User interface change data:
◆ ◆ ◆

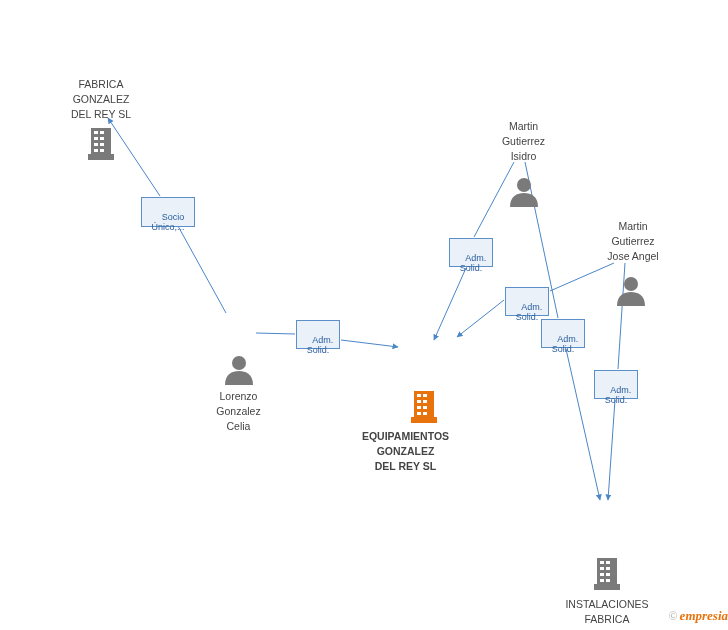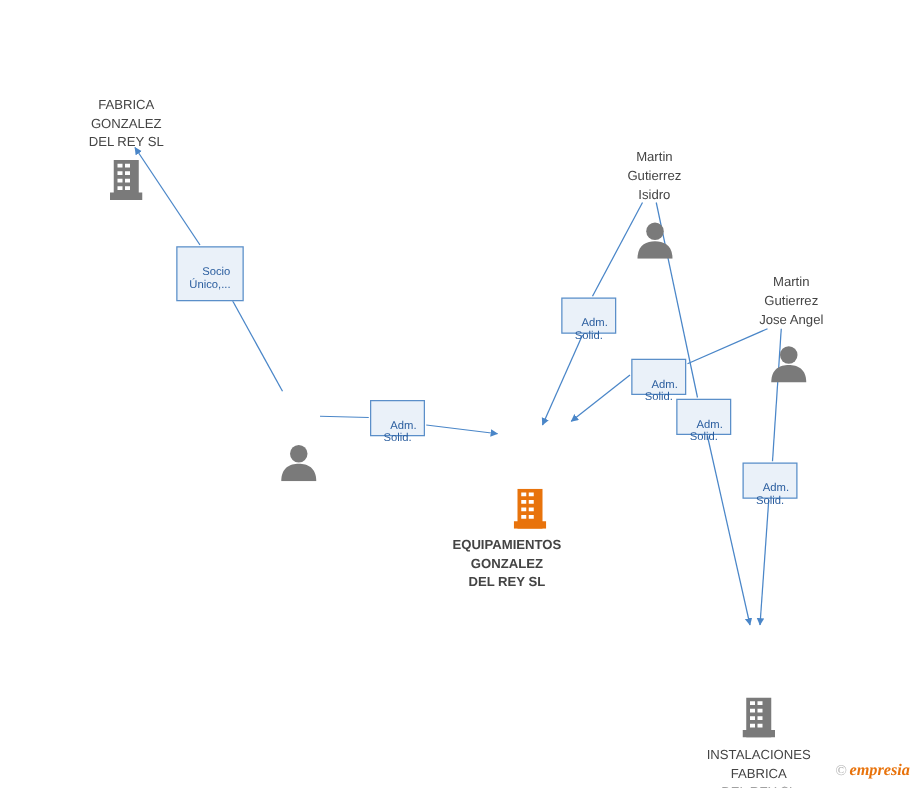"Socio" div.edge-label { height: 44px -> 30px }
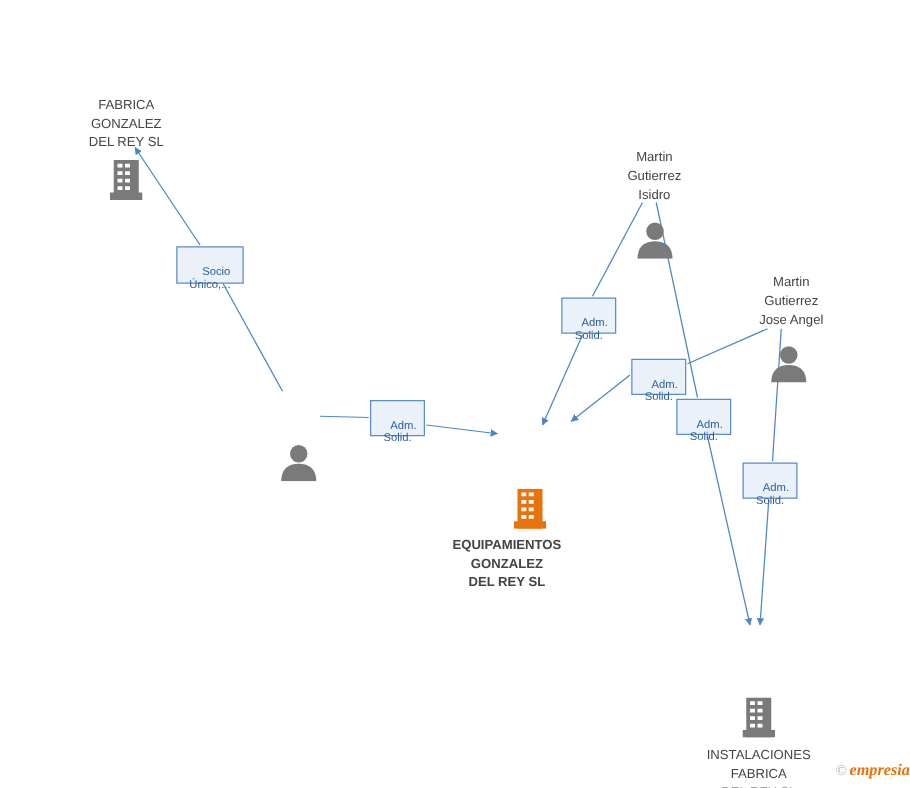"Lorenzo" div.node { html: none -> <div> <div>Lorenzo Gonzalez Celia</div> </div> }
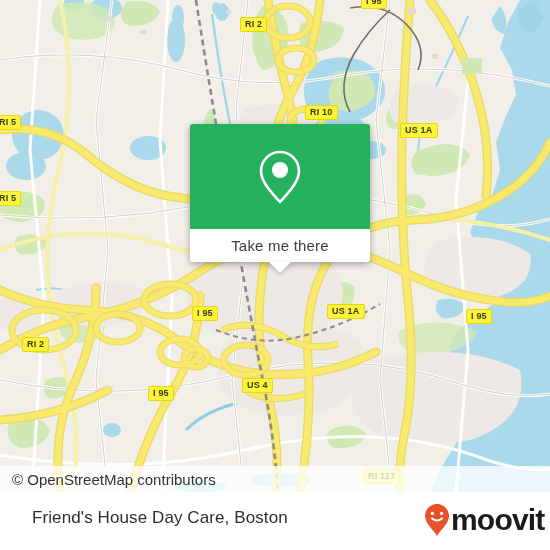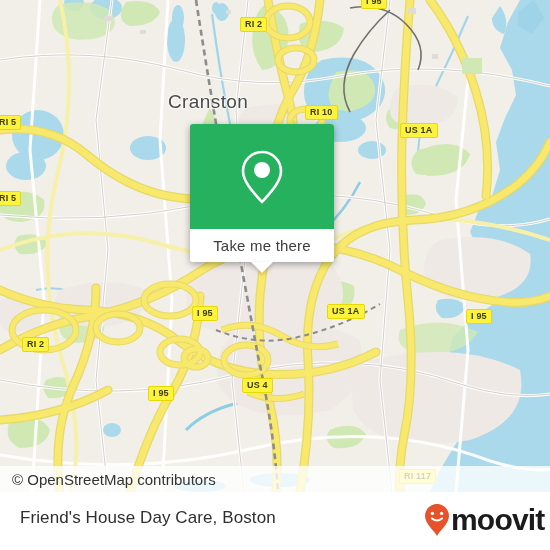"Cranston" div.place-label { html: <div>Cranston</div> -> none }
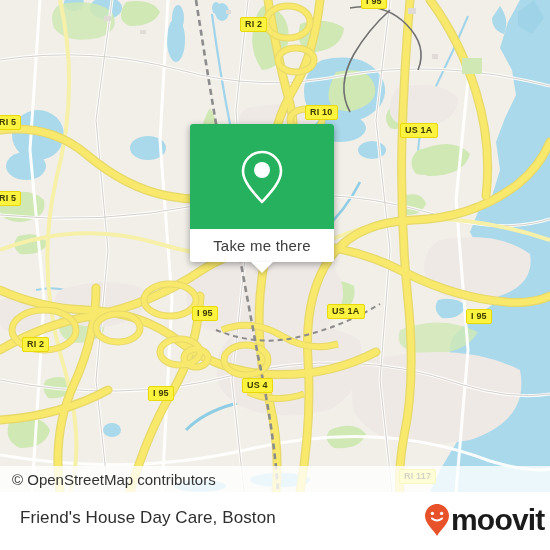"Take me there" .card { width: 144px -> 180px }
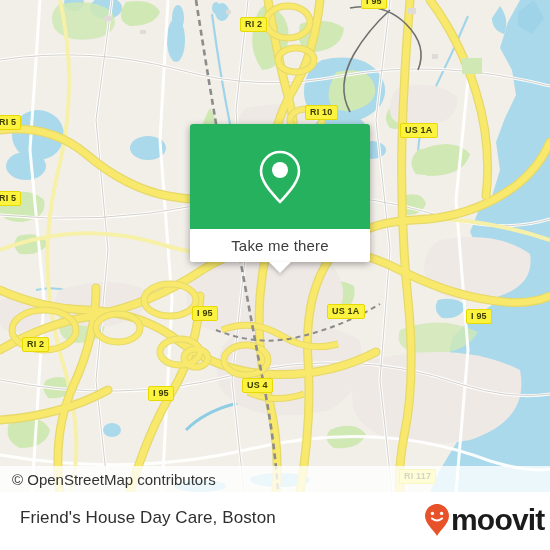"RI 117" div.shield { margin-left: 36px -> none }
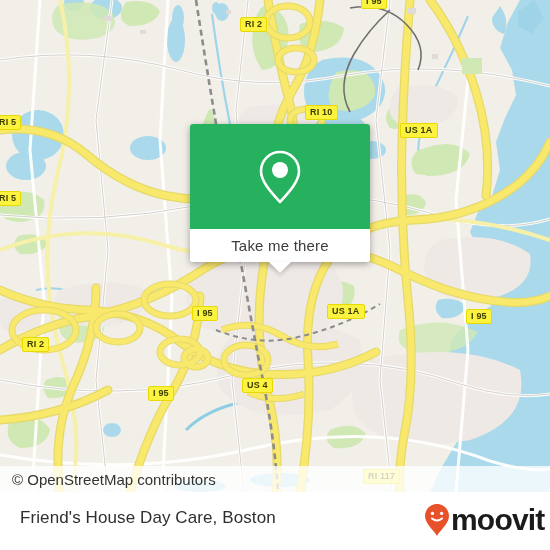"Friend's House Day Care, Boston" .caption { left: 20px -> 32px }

◆ ◆ ◆

Task goal
Reproduce the data verbatim. Do not carry any picture into the copy.

Response
"Socio" div.edge-label { height: 44px -> 30px }
"Lorenzo" div.node { html: none -> <div> <div>Lorenzo Gonzalez Celia</div> </div> }
"Cranston" div.place-label { html: <div>Cranston</div> -> none }
"Take me there" .card { width: 144px -> 180px }
"RI 117" div.shield { margin-left: 36px -> none }
"Friend's House Day Care, Boston" .caption { left: 20px -> 32px }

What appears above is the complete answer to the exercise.